The following metrics are available from the Insights pane:
- Throughput. This tab shows the total number of request units consumed or failed (429 response code) because the throughput or storage capacity provisioned for the container has exceeded.
- Requests. This tab shows the total number of requests processed by status code, by operation type, and the count of failed requests (429 response code). Requests fail when the throughput or storage capacity provisioned for the container exceeds.
- Storage. This tab shows the size of data and index usage over the selected time period.
- Availability. This tab shows the percentage of successful requests over the total requests per hour. The Azure Cosmos DB SLAs defines the success rate.
- Latency. This tab shows the read and write latency observed by Azure Cosmos DB in the region where your account is operating. You can visualize latency across regions for a geo-replicated account. You can also view server-side latency by different operations. This metric doesn't represent the end-to-end request latency.
- System. This tab shows how many metadata requests that the primary partition serves. It also helps to identify the throttled requests.
- Management Operations. This tab shows the metrics for account management activities such as account creation, deletion, key updates, network and replication settings.

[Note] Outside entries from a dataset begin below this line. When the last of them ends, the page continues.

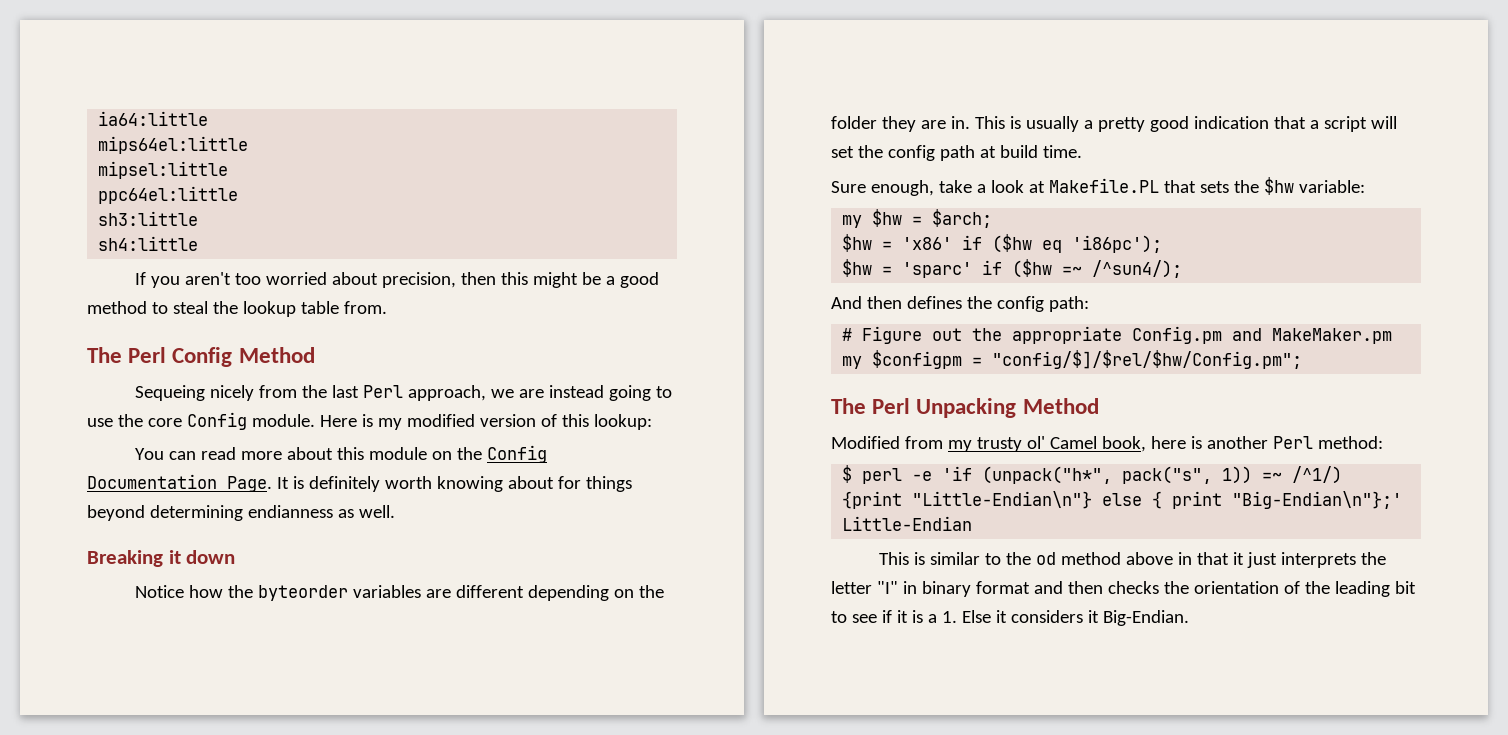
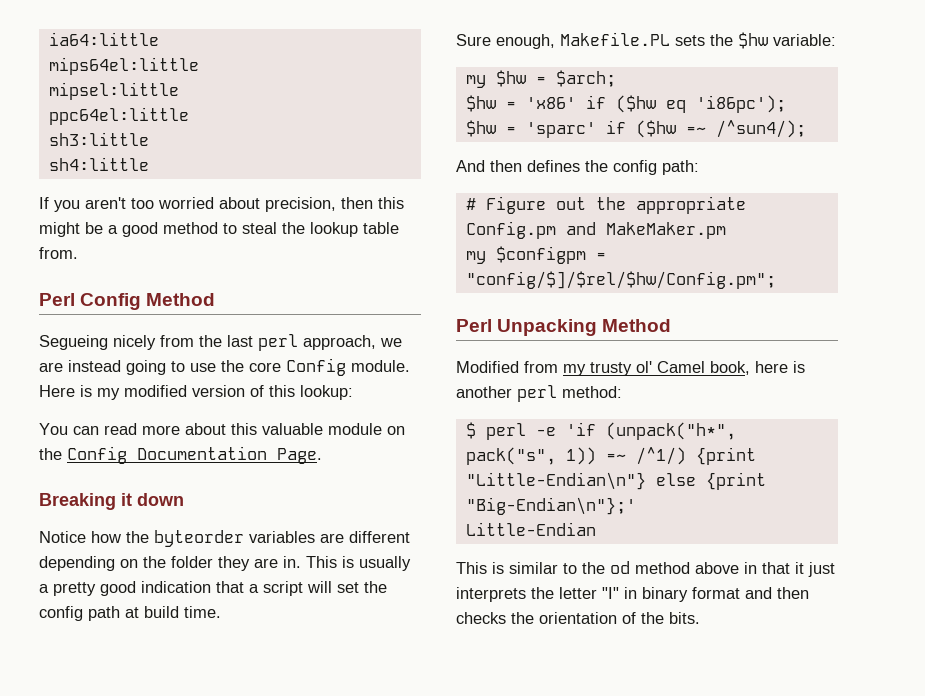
- The Perl Config Method
+ Perl Config Method
- Sequeing nicely from the last Perl approach, we are instead going to use the core Config module.
+ Segueing nicely from the last perl approach, we are instead going to use the core Config module.
- You can read more about this module on the Config Documentation Page. It is definitely worth knowing about for things beyond determining endianness as well.
+ You can read more about this valuable module on the Config Documentation Page.
- Sure enough, take a look at Makefile.PL that sets the $hw variable:
+ Sure enough, Makefile.PL sets the $hw variable:
- The Perl Unpacking Method
+ Perl Unpacking Method
- Modified from my trusty ol' Camel book, here is another Perl method:
+ Modified from my trusty ol' Camel book, here is another perl method:
- $ perl -e 'if (unpack("h*", pack("s", 1)) =~ /^1/) {print "Little-Endian\n"} else { print "Big-Endian\n"};'
+ $ perl -e 'if (unpack("h*", pack("s", 1)) =~ /^1/) {print "Little-Endian\n"} else {print "Big-Endian\n"};'
- This is similar to the od method above in that it just interprets the letter "I" in binary format and then checks the orientation of the leading bit to see if it is a 1. Else it considers it Big-Endian.
+ This is similar to the od method above in that it just interprets the letter "I" in binary format and then checks the orientation of the bits.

The following sections explain common scenarios where you can use Azure Cosmos DB metrics.

Understand how many requests are succeeding or causing errors

To get started, head to the Azure portal and navigate to the Insights pane. From this pane, open the Requests tab. The Requests tab shows a chart with the total requests segmented by the status code and operation type. For more information about HTTP status codes, see HTTP status codes for Azure Cosmos DB.

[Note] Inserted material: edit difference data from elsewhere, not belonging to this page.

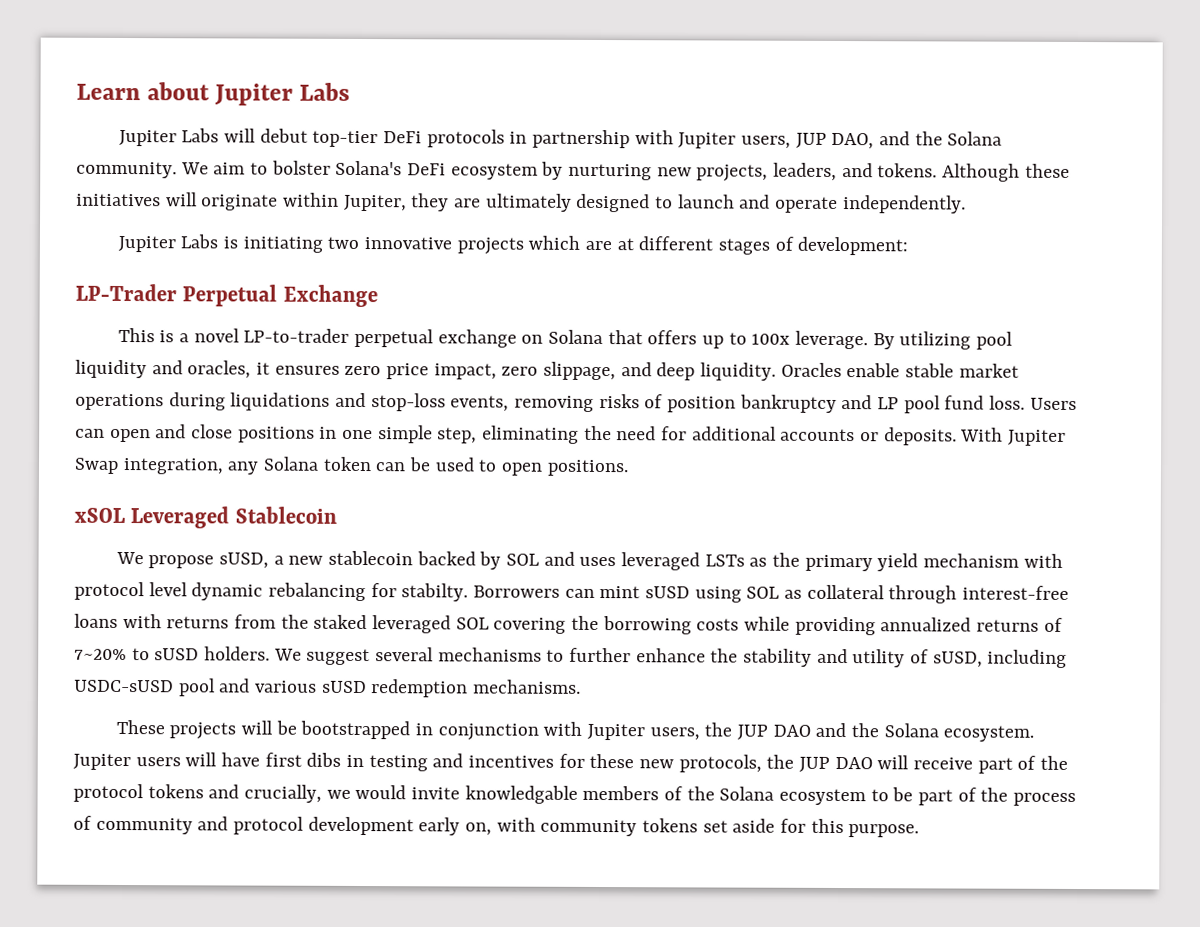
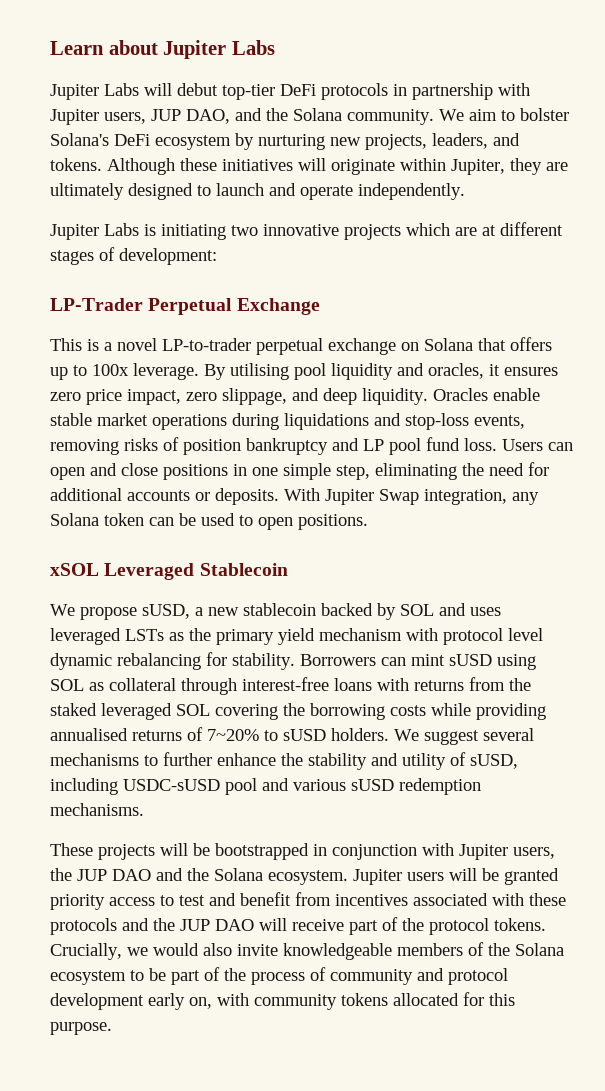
- By utilizing pool liquidity and oracles, it ensures zero price impact, zero slippage, and deep liquidity.
+ By utilising pool liquidity and oracles, it ensures zero price impact, zero slippage, and deep liquidity.
- We propose sUSD, a new stablecoin backed by SOL and uses leveraged LSTs as the primary yield mechanism with protocol level dynamic rebalancing for stabilty.
+ We propose sUSD, a new stablecoin backed by SOL and uses leveraged LSTs as the primary yield mechanism with protocol level dynamic rebalancing for stability.
- Borrowers can mint sUSD using SOL as collateral through interest-free loans with returns from the staked leveraged SOL covering the borrowing costs while providing annualized returns of 7~20% to sUSD holders.
+ Borrowers can mint sUSD using SOL as collateral through interest-free loans with returns from the staked leveraged SOL covering the borrowing costs while providing annualised returns of 7~20% to sUSD holders.
- Jupiter users will have first dibs in testing and incentives for these new protocols, the JUP DAO will receive part of the protocol tokens and crucially, we would invite knowledgable members of the Solana ecosystem to be part of the process of community and protocol development early on, with community tokens set aside for this purpose.
+ Jupiter users will be granted priority access to test and benefit from incentives associated with these protocols and the JUP DAO will receive part of the protocol tokens. Crucially, we would also invite knowledgeable members of the Solana ecosystem to be part of the process of community and protocol development early on, with community tokens allocated for this purpose.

The most common error status code is 429 (rate limiting/throttling). This error means that requests to Azure Cosmos DB are more than the provisioned throughput. The most common solution to this problem is to scale up the RUs for the given collection. For more information, see Introduction to provisioned throughput in Azure Cosmos DB

Determine the throughput consumption by a partition key range

Having a good cardinality of your partition keys is essential for any scalable application. To determine the throughput distribution of any partitioned container broken down by partition key range IDs, navigate to the Insights pane. Open the Throughput tab. The normalized RU/s consumption across different partition key ranges is shown in the chart.

With the help of this chart, you can identify if there's a hot partition. An uneven throughput distribution might cause hot partitions, which can result in throttled requests and might require repartitioning. After identifying which partition key is causing the skew in distribution, you might have to repartition your container with a more distributed partition key. For more information about partitioning in Azure Cosmos DB, see Partitioning and horizontal scaling in Azure Cosmos DB.

Determine the data and index usage

It's important to determine the storage distribution of any partitioned container by data usage, index usage, and document usage. You can minimize the index usage, maximize the data usage, and optimize your queries. To get this data, navigate to the Insights pane and open the Storage tab.

Compare data size against index size

In Azure Cosmos DB, the total consumed storage is the combination of both the data size and index size. Typically, the index size is a fraction of the data size. To learn more, see the Index size article. In the Metrics pane in the Azure portal, the Storage tab showcases the breakdown of storage consumption based on data and index.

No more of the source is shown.